◆ Problem description ◆
Reproduce every line in the listing that contains the word "kogustes".

◆ Data ◆
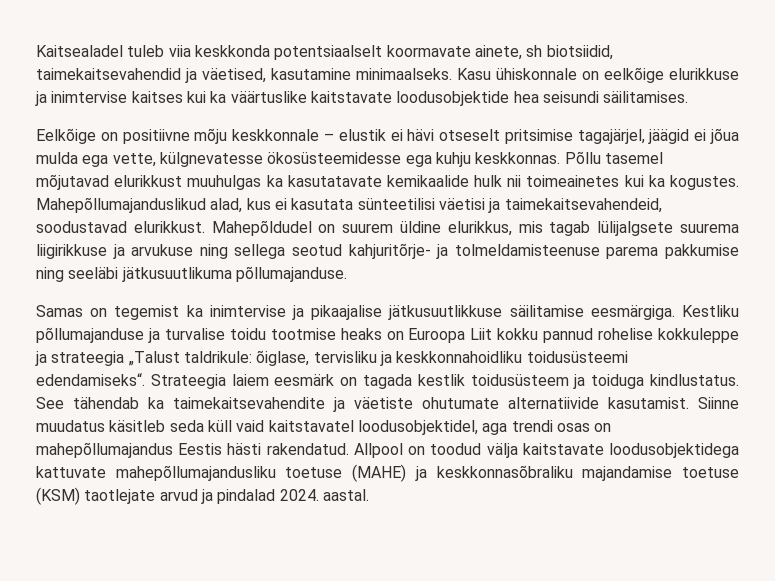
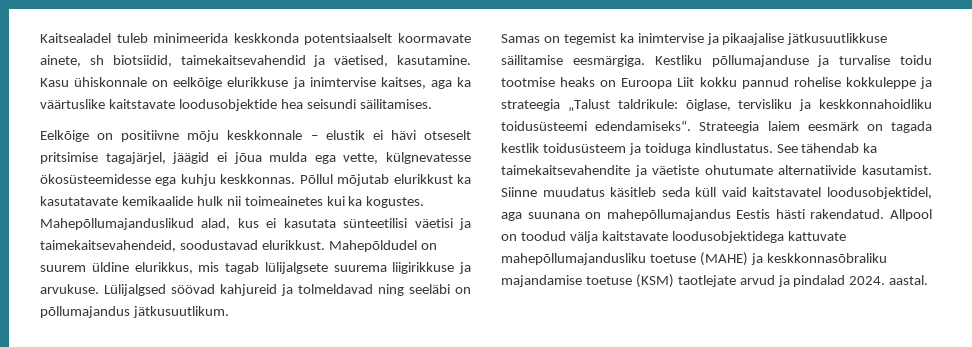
- Kaitsealadel tuleb viia keskkonda potentsiaalselt koormavate ainete, sh biotsiidid, taimekaitsevahendid ja väetised, kasutamine minimaalseks.
+ Kaitsealadel tuleb minimeerida keskkonda potentsiaalselt koormavate ainete, sh biotsiidid, taimekaitsevahendid ja väetised, kasutamine.
- Kasu ühiskonnale on eelkõige elurikkuse ja inimtervise kaitses kui ka väärtuslike kaitstavate loodusobjektide hea seisundi säilitamises.
+ Kasu ühiskonnale on eelkõige elurikkuse ja inimtervise kaitses, aga ka väärtuslike kaitstavate loodusobjektide hea seisundi säilitamises.
- Põllu tasemel mõjutavad elurikkust muuhulgas ka kasutatavate kemikaalide hulk nii toimeainetes kui ka kogustes.
+ Põllul mõjutab elurikkust ka kasutatavate kemikaalide hulk nii toimeainetes kui ka kogustes.
- Mahepõldudel on suurem üldine elurikkus, mis tagab lülijalgsete suurema liigirikkuse ja arvukuse ning sellega seotud kahjuritõrje- ja tolmeldamisteenuse parema pakkumise ning seeläbi jätkusuutlikuma põllumajanduse.
+ Mahepõldudel on suurem üldine elurikkus, mis tagab lülijalgsete suurema liigirikkuse ja arvukuse. Lülijalgsed söövad kahjureid ja tolmeldavad ning seeläbi on põllumajandus jätkusuutlikum.
- Siinne muudatus käsitleb seda küll vaid kaitstavatel loodusobjektidel, aga trendi osas on mahepõllumajandus Eestis hästi rakendatud.
+ Siinne muudatus käsitleb seda küll vaid kaitstavatel loodusobjektidel, aga suunana on mahepõllumajandus Eestis hästi rakendatud.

◆ Written solution ◆
- Põllu tasemel mõjutavad elurikkust muuhulgas ka kasutatavate kemikaalide hulk nii toimeainetes kui ka kogustes.
+ Põllul mõjutab elurikkust ka kasutatavate kemikaalide hulk nii toimeainetes kui ka kogustes.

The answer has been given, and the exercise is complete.